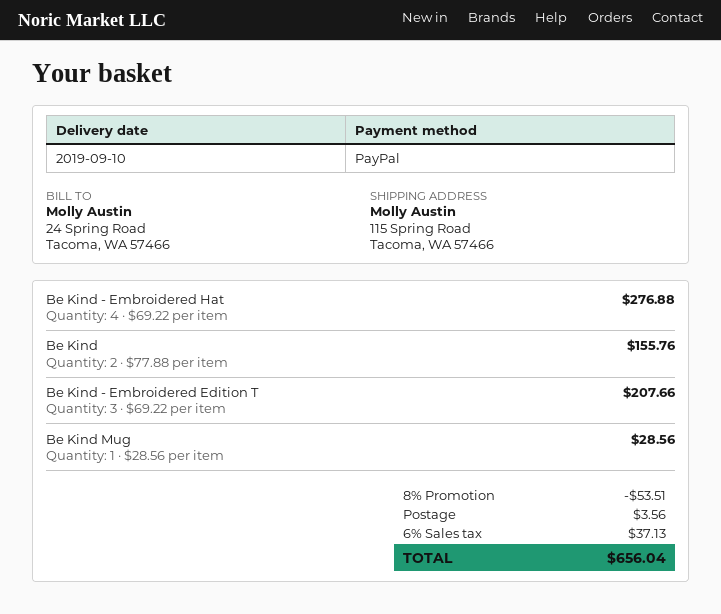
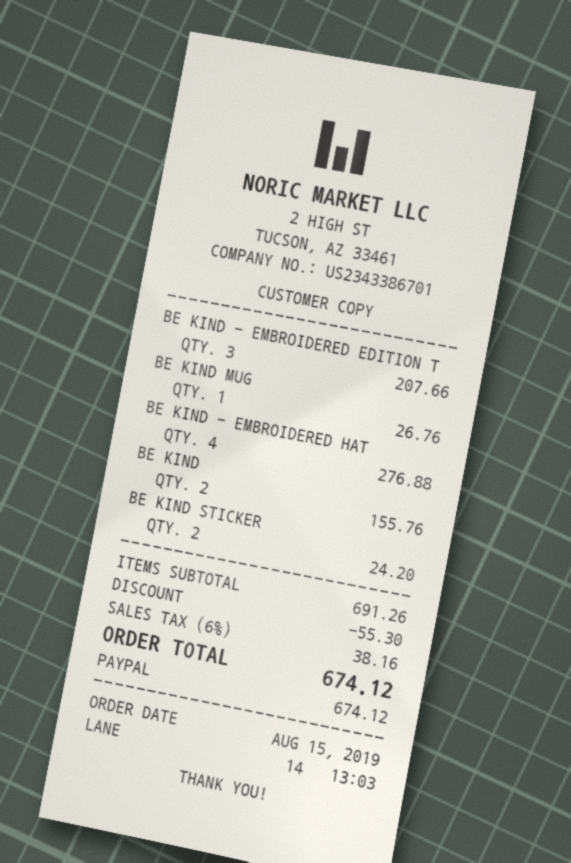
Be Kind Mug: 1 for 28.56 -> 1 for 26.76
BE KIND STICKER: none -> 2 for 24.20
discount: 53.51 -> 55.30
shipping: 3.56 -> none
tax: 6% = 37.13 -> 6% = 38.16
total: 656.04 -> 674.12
○ ○ ○ ○
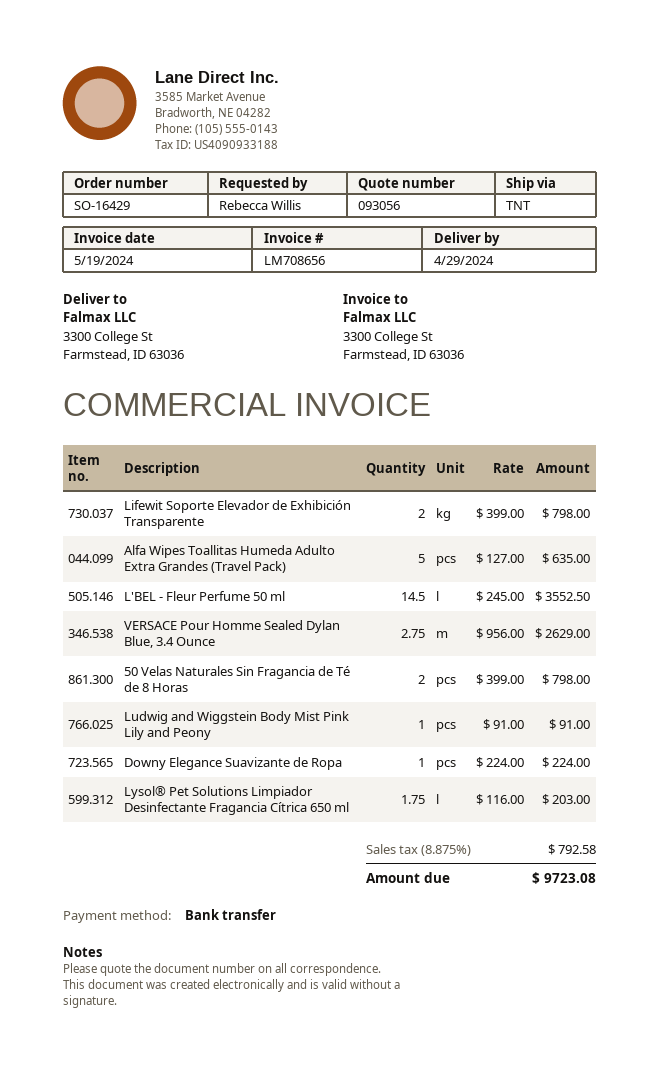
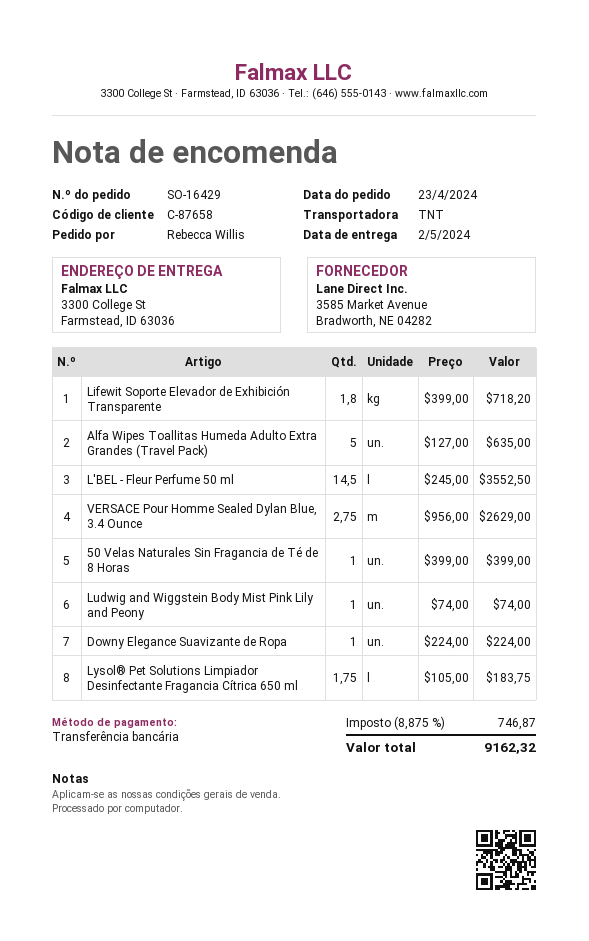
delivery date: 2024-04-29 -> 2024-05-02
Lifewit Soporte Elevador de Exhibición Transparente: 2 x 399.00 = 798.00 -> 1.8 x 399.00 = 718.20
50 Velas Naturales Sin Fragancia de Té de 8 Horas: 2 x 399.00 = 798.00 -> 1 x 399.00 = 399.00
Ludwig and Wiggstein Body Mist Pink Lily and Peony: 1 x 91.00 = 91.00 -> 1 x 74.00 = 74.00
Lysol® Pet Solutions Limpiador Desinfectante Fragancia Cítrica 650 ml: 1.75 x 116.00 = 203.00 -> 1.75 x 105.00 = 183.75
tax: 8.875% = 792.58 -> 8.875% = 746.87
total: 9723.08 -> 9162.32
○ ○ ○ ○
* [WORK TO BE COMPLETED]:
A line qualifies when it holds the word "Fragancia"; report all qualifying lines from the records above.

* [EXERCISE ANSWER]:
50 Velas Naturales Sin Fragancia de Té de 8 Horas: 2 x 399.00 = 798.00 -> 1 x 399.00 = 399.00
Lysol® Pet Solutions Limpiador Desinfectante Fragancia Cítrica 650 ml: 1.75 x 116.00 = 203.00 -> 1.75 x 105.00 = 183.75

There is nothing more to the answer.